• Problem requirements: Exact copies of all the lines below are needed, without the pictures.

(Change listing data)
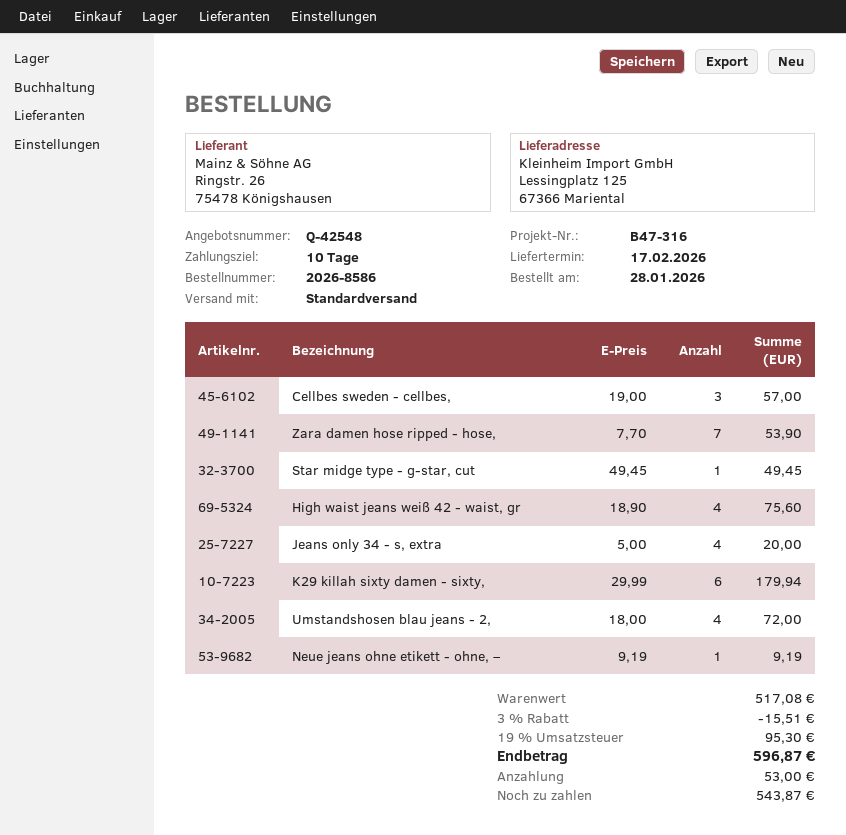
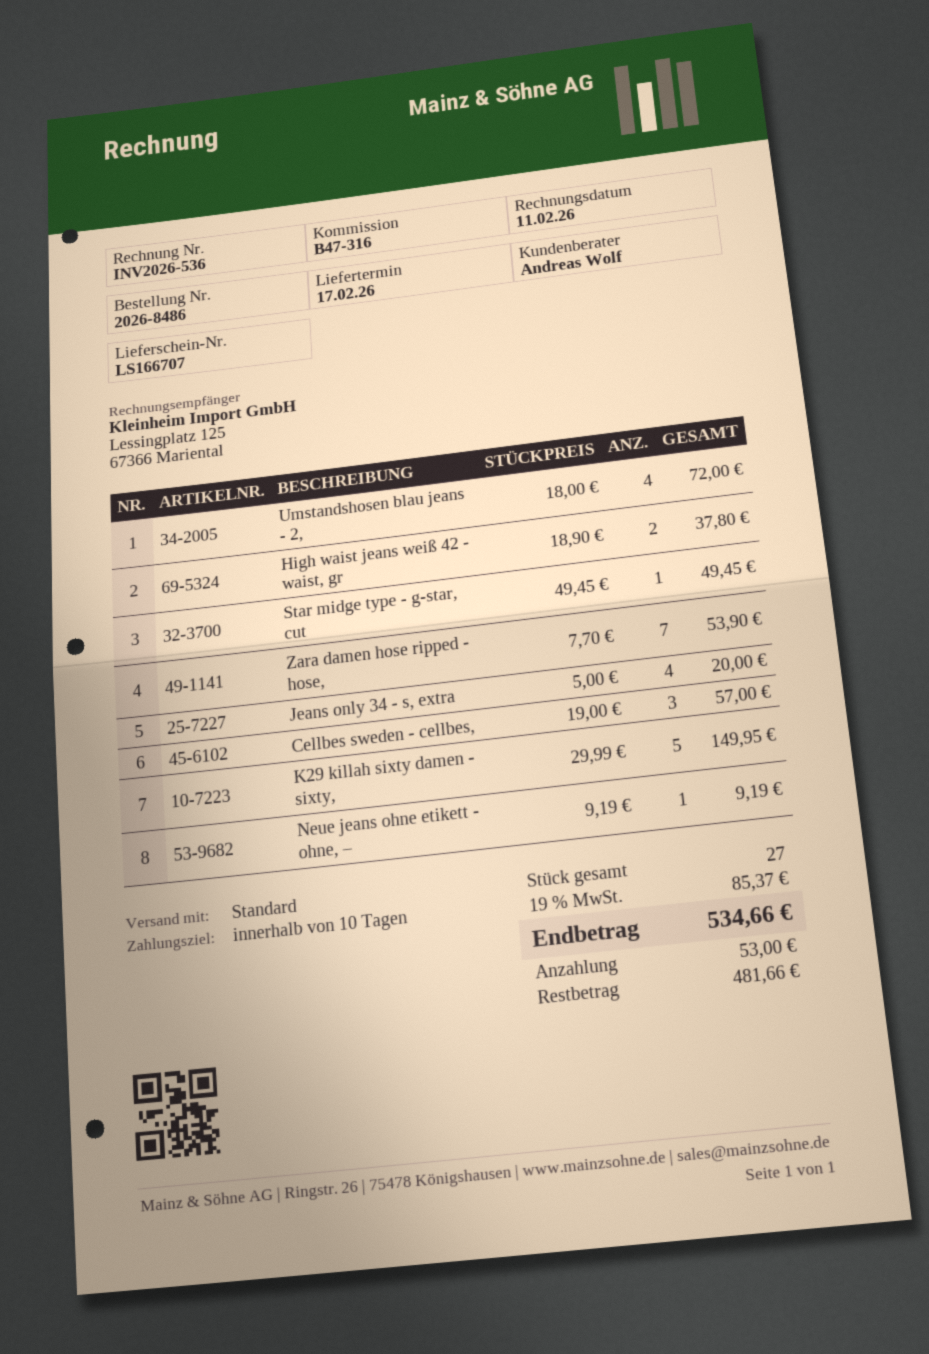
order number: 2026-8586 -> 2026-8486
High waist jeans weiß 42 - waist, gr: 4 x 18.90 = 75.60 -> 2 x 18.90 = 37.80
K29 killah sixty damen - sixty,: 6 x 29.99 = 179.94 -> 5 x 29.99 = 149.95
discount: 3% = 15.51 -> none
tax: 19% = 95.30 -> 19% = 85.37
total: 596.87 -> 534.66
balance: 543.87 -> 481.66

• Exercise response:
order number: 2026-8586 -> 2026-8486
High waist jeans weiß 42 - waist, gr: 4 x 18.90 = 75.60 -> 2 x 18.90 = 37.80
K29 killah sixty damen - sixty,: 6 x 29.99 = 179.94 -> 5 x 29.99 = 149.95
discount: 3% = 15.51 -> none
tax: 19% = 95.30 -> 19% = 85.37
total: 596.87 -> 534.66
balance: 543.87 -> 481.66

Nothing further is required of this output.